As Lampedusa had observed in his novel The Leopard, we have to change in order to keep things the same. Thus we must change root and branch, in order to preserve all the essential elements of an excellent system of justice — which is run by and on behalf of human beings.

Q and A

Following the talk, there was time for a few questions. Professor Chris Marsden of the University of Sussex law school raised again the question of open justice and asked whether any thought had been given to making judgments available to law reporters and publishers such as ICLR.

Fulford LJ admitted that in developing the online courts they hadn’t really focussed any attention on this. He recalled the difficulty he used to have in the old days of accessing Court of Appeal Criminal Division transcripts via the court office, in the pre-internet era, which now seems extraordinary. Times had changed – there had been a revolution in making judgements available to the public. So his guess was that with the online court, as part of the process of making everything public, that would include the judgment.

Another aspect of transparency touched upon — in response to a question from the floor — was that of the algorithms. Should they not be subject to public scrutiny, to ensure the system was fair and accountable? Unfortunately my notes don’t record the answer, if any, given by the speaker. However, it is a hot topic, as algorithms are increasingly deployed by or on behalf of public authorities, and very often developed or managed by private enterprises.

The robustness of the servers against the risks of hacking or Distributed Denial of Service (DDOS) attack was also touched upon.
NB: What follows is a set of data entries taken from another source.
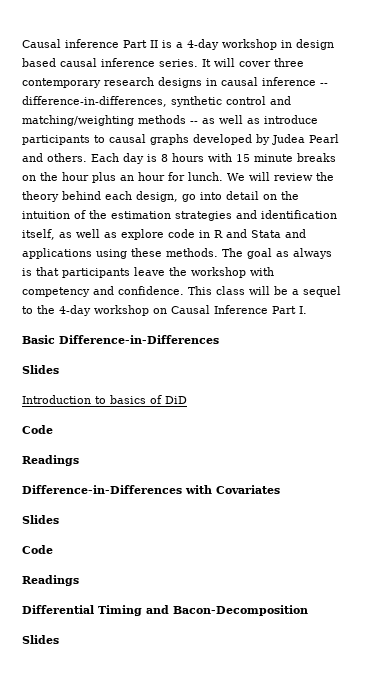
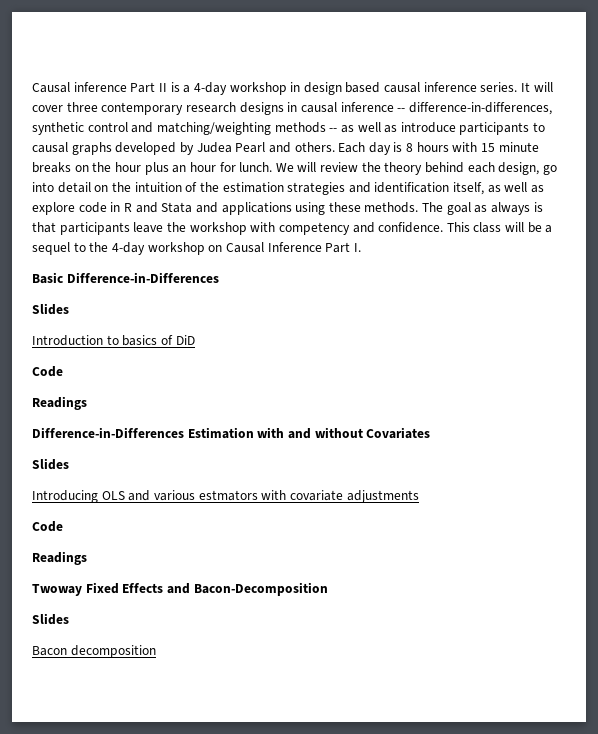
[185,485,280,494] [22,515,59,524] [22,545,53,554] [22,575,79,586] [22,605,142,616] with Covariates // Slides // Code // Readings // Differential Timing -> [187,427,431,439] [32,458,69,470] [32,490,419,503] [32,521,63,532] [32,551,87,565] [32,582,164,596] Estimation with and without Covariates // Slides // Introducing OLS and various estmators with covariate adjustments // Code // Readings // Twoway Fixed Effects
(59, 639) none -> [32,645,156,658] // Bacon decomposition

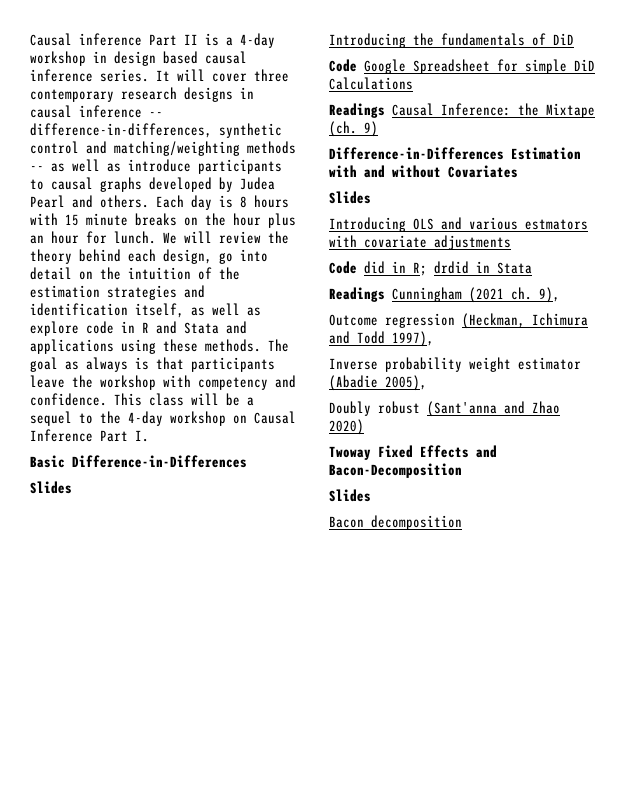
[32,335,158,346] Introduction to basics -> [329,33,525,48] Introducing the fundamentals
[32,396,87,410] // Readings -> [364,59,595,74] [329,77,413,90] [329,103,595,118] [329,121,378,137] Google Spreadsheet for simple DiD Calculations // Readings Causal Inference: the Mixtape (ch. 9)
[32,551,87,565] // Readings -> [364,261,532,276] [329,287,560,303] [329,313,588,329] [329,331,434,347] [329,357,581,372] [329,375,427,391] [329,401,560,417] [329,419,364,435] did in R; drdid in Stata // Readings Cunningham (2021 ch. 9), // Outcome regression (Heckman, Ichimura and Todd 1997), // Inverse probability weight estimator (Abadie 2005), // Doubly robust (Sant'anna and Zhao 2020)

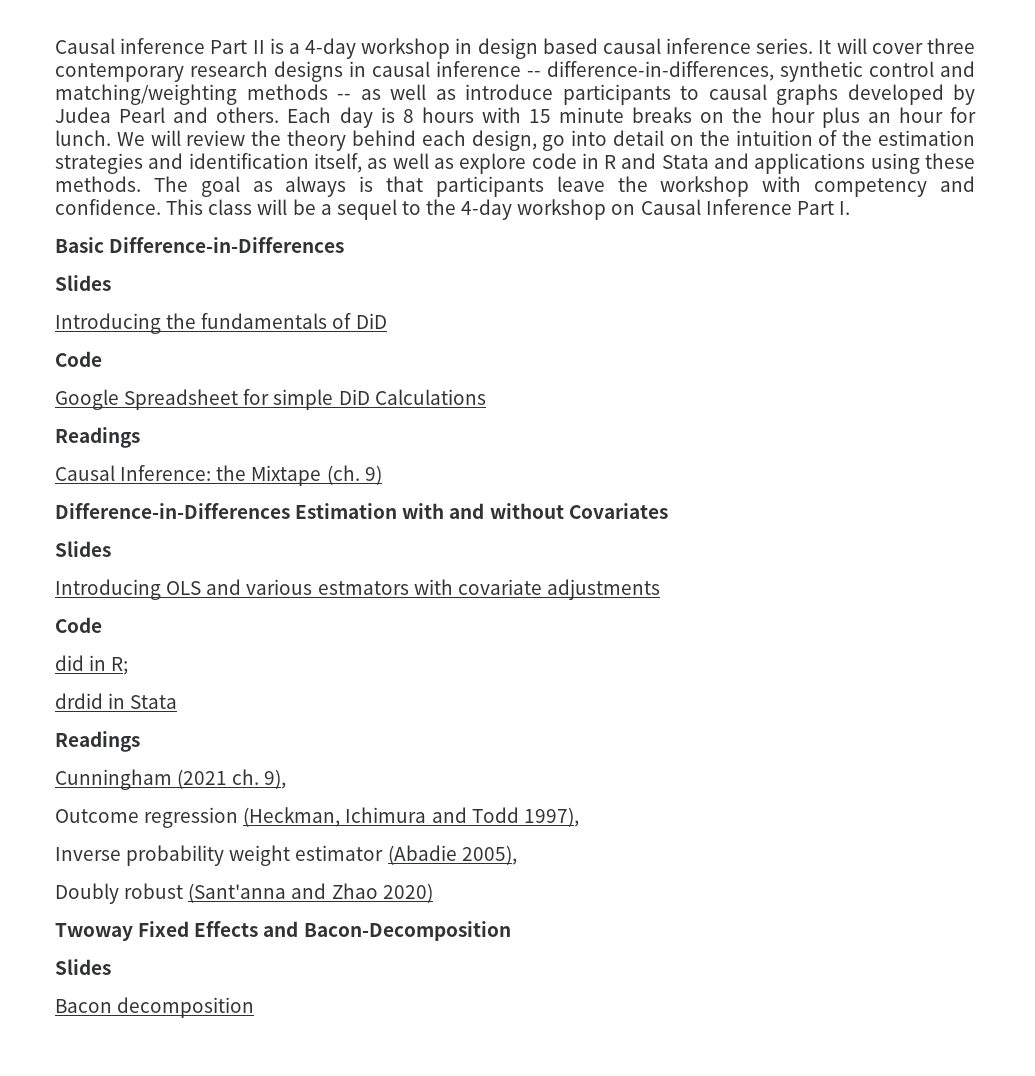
(357, 65) none -> (102, 359) //
(385, 110) none -> (140, 437) //
(357, 267) none -> (102, 625) //
(427, 269) none -> (129, 666) //
(385, 294) none -> (140, 741) //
The recent experience of Tesco’s banking arm had not been reassuring. His Lordship said there would be backup servers.

Conclusion

It is clear from as much of Lord Justice Fulford’s talk as I have been able to capture, and from his answer to Prof Marsden’s question, that little thought has been given either to the idea of open justice, or to any equivalent, for the online court, of the press bench and public gallery in a traditional bricks-and-mortar courtroom.
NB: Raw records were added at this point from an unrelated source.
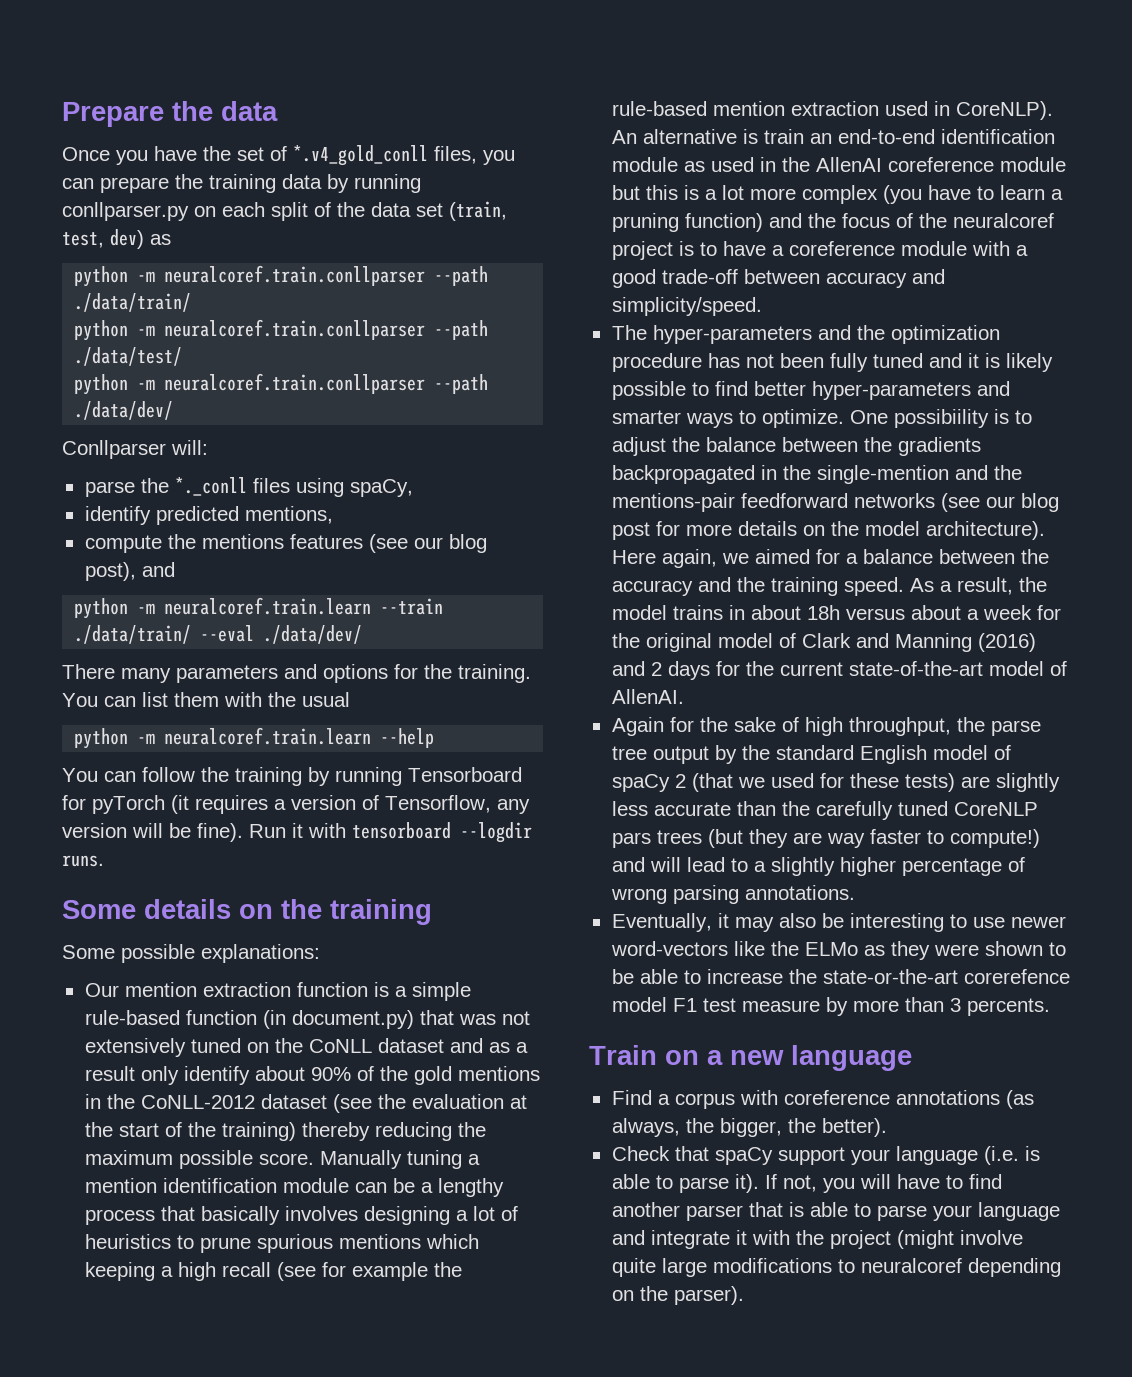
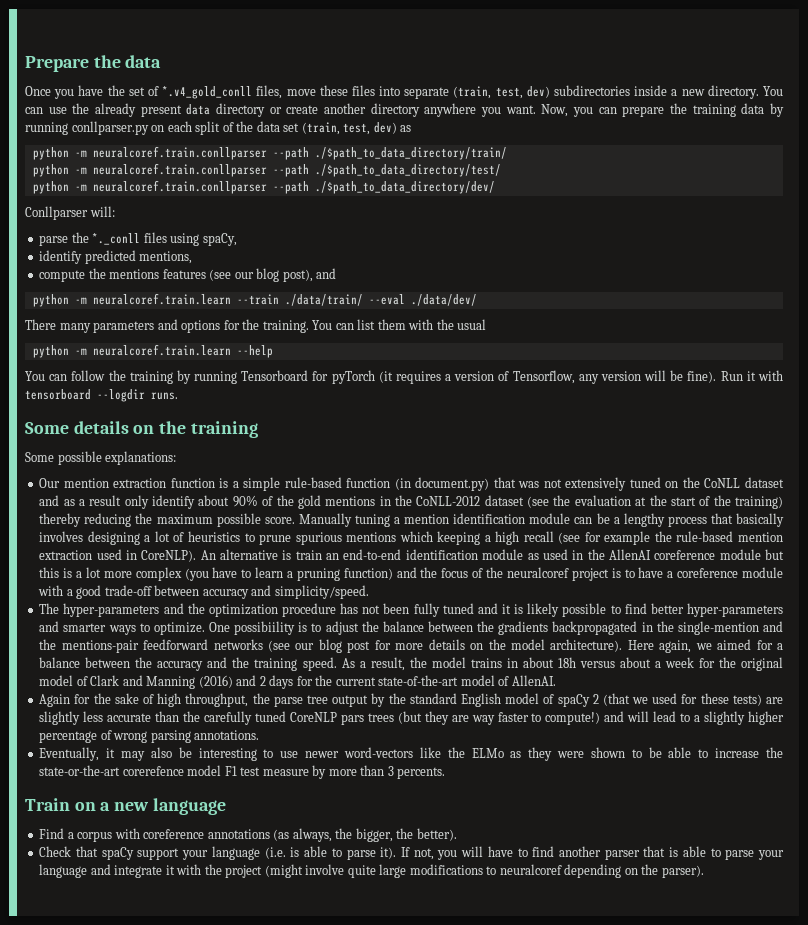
(477, 155) none -> [286,85,783,99] [25,103,569,117] move these files into separate (train, test, dev) subdirectories inside a new directory. You can use the already present data directory or create another directory anywhere you want. Now,
[74,293,192,312] [74,319,489,341] [74,347,183,366] [74,373,489,395] [74,401,174,420] ./data/train/ // python -m neuralcoref.train.conllparser --path ./data/test/ // python -m neuralcoref.train.conllparser --path ./data/dev/ -> [314,147,507,160] [32,163,501,177] [32,180,495,194] ./$path_to_data_directory/train/ // python -m neuralcoref.train.conllparser --path ./$path_to_data_directory/test/ // python -m neuralcoref.train.conllparser --path ./$path_to_data_directory/dev/

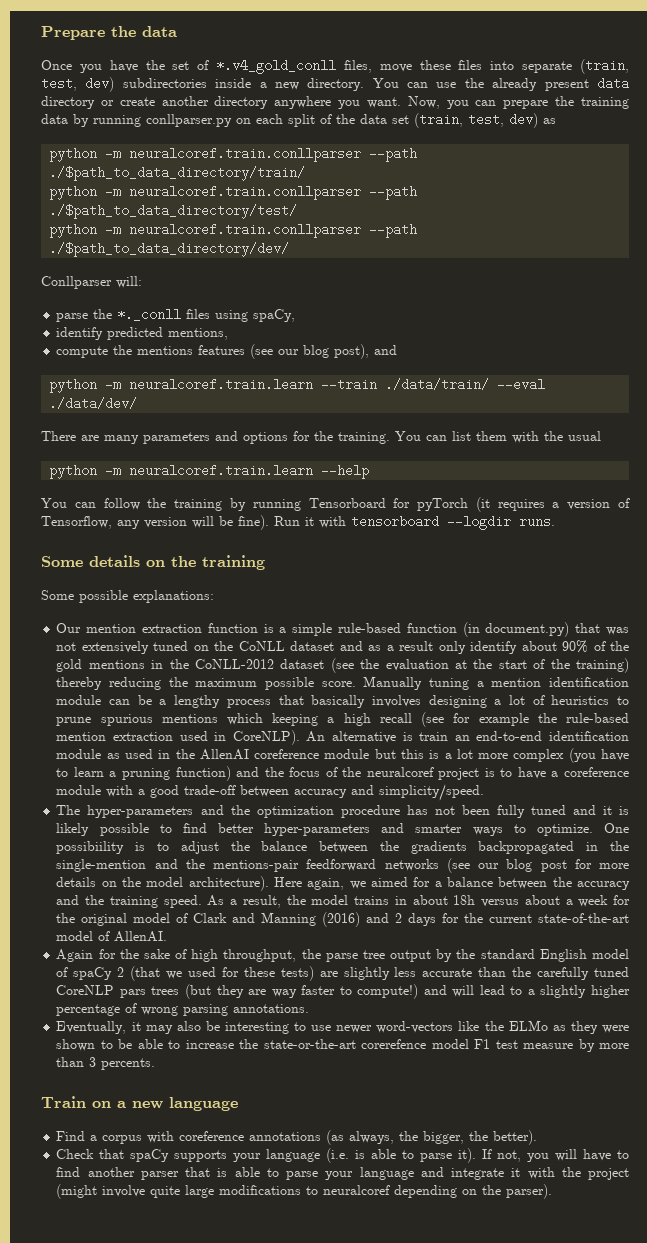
(56, 324) none -> [81,435,99,441] are
[137,848,180,860] support -> [174,1150,228,1162] supports

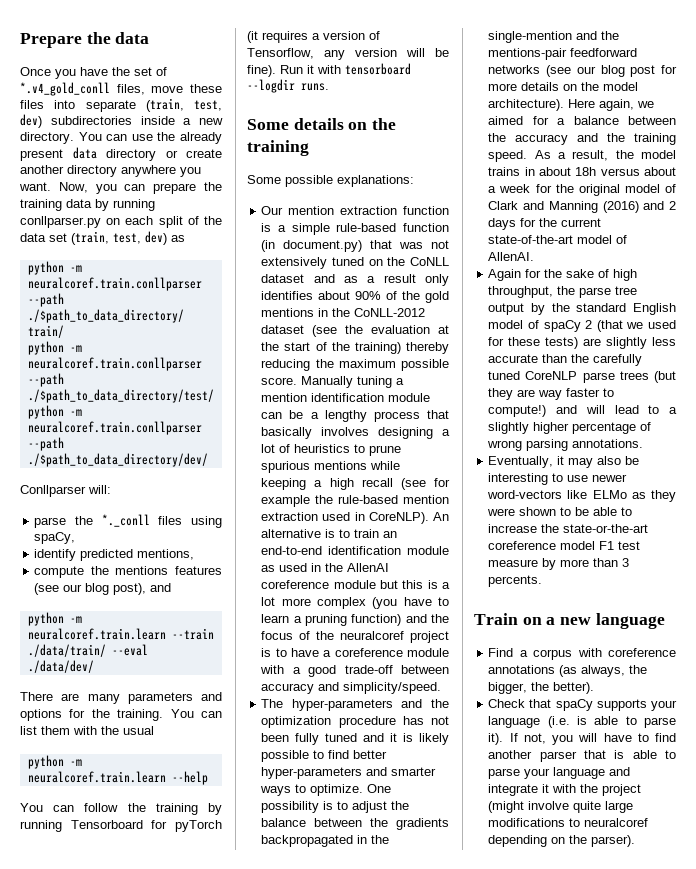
[470,641,518,654] identify -> [261,291,314,300] identifies
[227,713,264,725] which -> [370,461,401,470] while
(413, 736) none -> [339,529,351,538] to
[56,841,125,854] possibiility -> [261,801,320,813] possibility
[119,989,146,998] pars -> [582,372,615,383] parse
[484,1021,504,1031] the -> (588, 494) none
[361,1039,427,1049] corerefence -> [488,541,557,550] coreference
This is a major oversight, and one about which ICLR, as official publishers of The Law Reports, should be very concerned. It may be the case that, initially at least, any hearing involving a substantive point of law, particularly if the law itself is in dispute, will take place in a physical courtroom to which law reporters will have access, so they can follow the argument as well as recording the judgment. But that may not continue to be the case.

Some consultation has been conducted in respect of the likely impact of the online courts on different types of court user; but the interests of reporters and public access to information do not appear to have been adequately considered or consulted upon and that is something that needs to be put right before it is too late.

Postscript

It occurs to me, thinking about Fulford LJ’s idea of viewing centres in public buildings, that an ideal location might be the old Wednesbury Gaumont cinema at the centre of one of the most famous reported cases (on judicial review), Associated Provincial Picture Houses Ltd v Wednesbury Corpn [1948] 1 KB 223, CA. It seems the old cinema has fallen into disuse: see this earlier post from our Case Law on Trial (ICLR Vote) series. Might this be a perfect opportunity for the Ministry of Justice to acquire a piece of legally historic real estate and put it to good, transparency-compliant use?